Tokenomics covers the full set of rules that shape how a token is created, distributed, and used over its lifetime, and investors study it to judge whether a project's incentives are built to last or set up to enrich early holders at everyone else's expense.
A tokenomics model typically defines the maximum supply, the emission schedule that governs how new tokens enter circulating supply, and how allocations are split between the team, investors, treasury, and community. Vesting schedules, often a cliff followed by a gradual linear unlock, delay when team and investor tokens become tradable, reducing the risk of a sudden sell-off shortly after launch.
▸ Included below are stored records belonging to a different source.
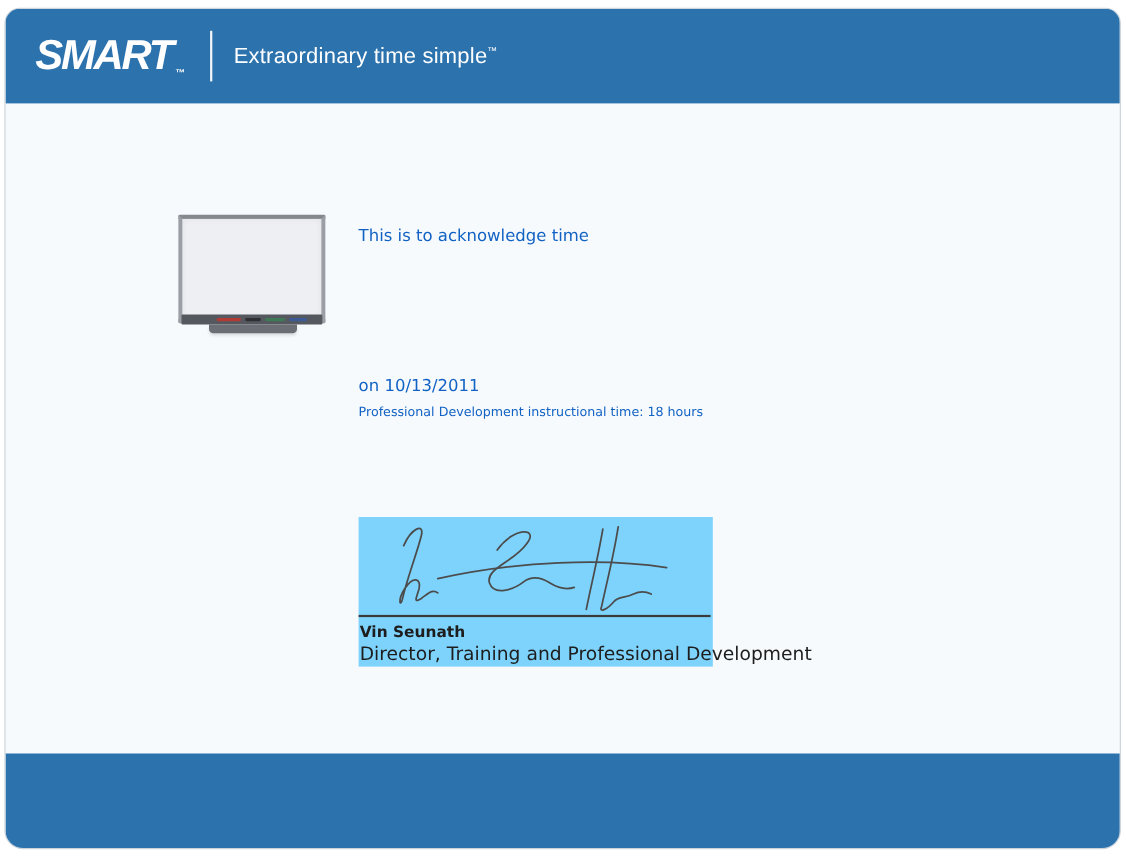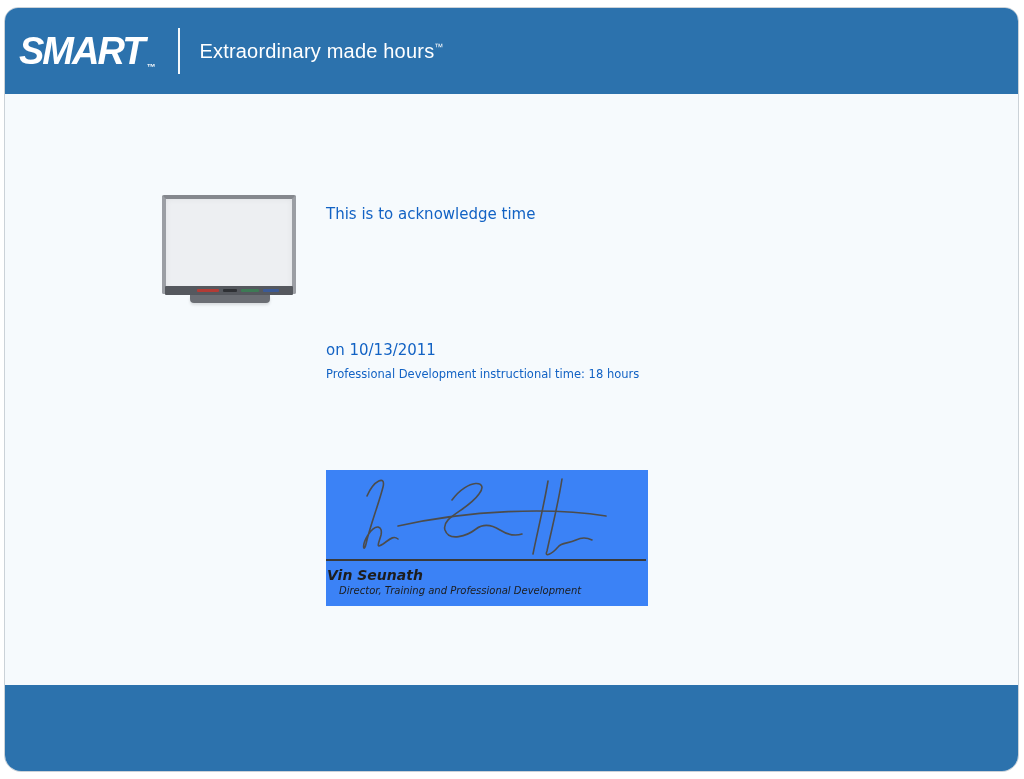--- a/index.html
+++ b/index.html
@@ -16,21 +16,21 @@
     overflow: hidden;
   }
 
   
   .header {
     position: absolute; top: 0; left: 0; right: 0; height: 86px;
     background: #2c72ad;
     display: flex; align-items: center;
   }
   .logo {
-    margin-left: 14px;
+    margin-left: 27px;
     color: #ffffff;
     font-family: "Liberation Sans", sans-serif;
     font-weight: bold; font-style: italic;
     font-size: 38px; letter-spacing: -2px;
     line-height: 1;
     white-space: nowrap;
   }
   .logo .tm {
     font-size: 9px; font-style: normal; letter-spacing: 0;
     vertical-align: baseline; position: relative; top: 6px; left: 3px;
@@ -93,54 +93,53 @@
   .t-intro      { top: 197px; font-size: 15px; }
   .t-recipient  { top: 232px; font-size: 27px; color: #0c0c0c; }
   .t-completion { top: 285px; font-size: 15px; }
   .t-date       { top: 333px; font-size: 15px; }
   .t-time       { top: 359px; font-size: 11.5px; text-align: right; }
 
   
   .sig-block {
     position: absolute; left: 321px; top: 462px;
     width: 322px; height: 136px;
-    background: #3b82f6;
-    font-style: italic;
+    background: #7dd3fc;
   }
   .sig-svg { position: absolute; left: 14px; top: 4px; }
   .sig-line {
     position: absolute; left: 0; top: 89px;
     width: 320px; height: 2px;
     background: #3a3a3a;
   }
   .sig-name {
     position: absolute; left: 1px; top: 97px;
     font-size: 14px; font-weight: bold; color: #1d1d1d;
     font-family: "DejaVu Sans", sans-serif;
     white-space: nowrap;
   }
   .sig-title {
-    position: absolute; left: 13px; top: 115px;
-    font-size: 10px; color: #1d1d1d;
+    position: absolute; left: 1px; top: 115px;
+    font-size: 17px; color: #1d1d1d;
     font-family: "DejaVu Sans", sans-serif;
     white-space: nowrap;
   }
 </style>
 </head>
 <body>
 
 <div class="card">
 
   <div class="header">
     <div class="logo">
       <span>SMART</span><span class="tm">™</span>
     </div>
     <div class="header-sep"></div>
     <div class="tagline">
-      <span>Extraordinary made hours</span><span class="tm">™</span>
+      <span>Extraordinary time simple</span><span class="tm">™</span>
     </div>
   </div>
 
   <div class="board">
     <div class="board-frame"></div>
     <div class="board-traybar">
       <div class="pen pen-red"></div>
       <div class="pen pen-black"></div>
       <div class="pen pen-green"></div>
       <div class="pen pen-blue"></div>

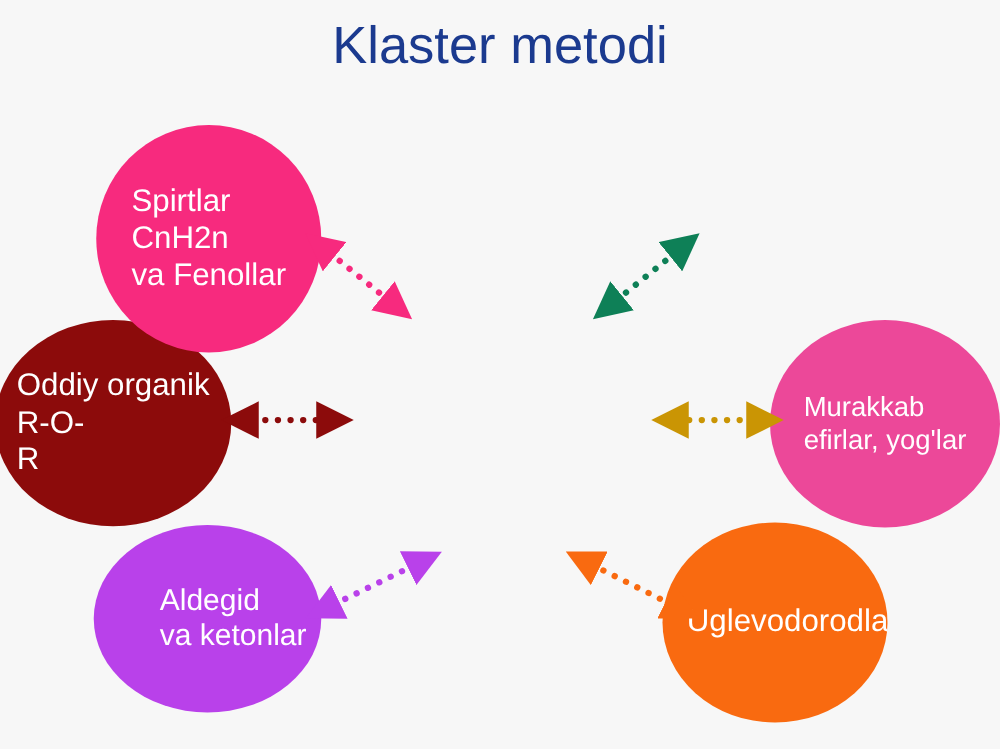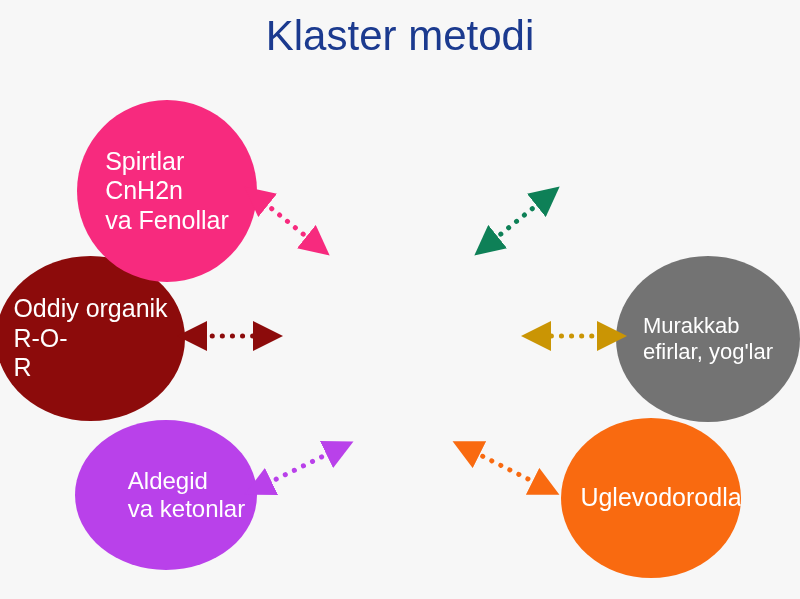--- a/index.html
+++ b/index.html
@@ -67,36 +67,36 @@
   #node-oddiy{
     left:-4px;top:256px;width:189px;height:165px;
     background:#8c0b0b;
     z-index:3;
   }
   #node-oddiy .lbl{font-size:25px;overflow:visible;}
 
   
   #node-murakkab{
     left:616px;top:256px;width:184px;height:166px;
-    background:#737373;
+    background:#ec4899;
     z-index:3;
   }
   #node-murakkab .lbl{font-size:22px;}
 
   
   #node-aldegid{
     left:75px;top:420px;width:182px;height:150px;
     background:#b941ea;
     z-index:4;
   }
   #node-aldegid .lbl{font-size:24px;margin-left:41px;}
 
   
   #node-uglevodorodlar{
-    left:561px;top:418px;width:180px;height:160px;
+    left:530px;top:418px;width:180px;height:160px;
     background:#f96a10;
     z-index:4;
   }
   #node-uglevodorodlar .lbl{
     font-size:25px;white-space:nowrap;
     transform:translateX(10px);
   }
 
   svg#connectors{
     position:absolute;left:0;top:0;width:800px;height:599px;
A large gap between circulating supply and fully diluted value is a common warning sign, since it points to future dilution as locked tokens unlock.
Utility also matters: a token used to pay network fees, secure a blockchain through staking, or grant voting rights in a governance token model has real demand behind it, unlike one with no purpose beyond speculation. Some projects lean inflationary, continually minting new supply to fund rewards, as Bitcoin's block subsidy does before each halving. Others build in deflationary pressure through token burns; Ethereum, for example, burns a portion of every transaction fee under EIP-1559, while other networks run scheduled buyback-and-burn programs. Well-designed tokenomics balances these forces so that growth incentives don't come at the expense of long-term holders.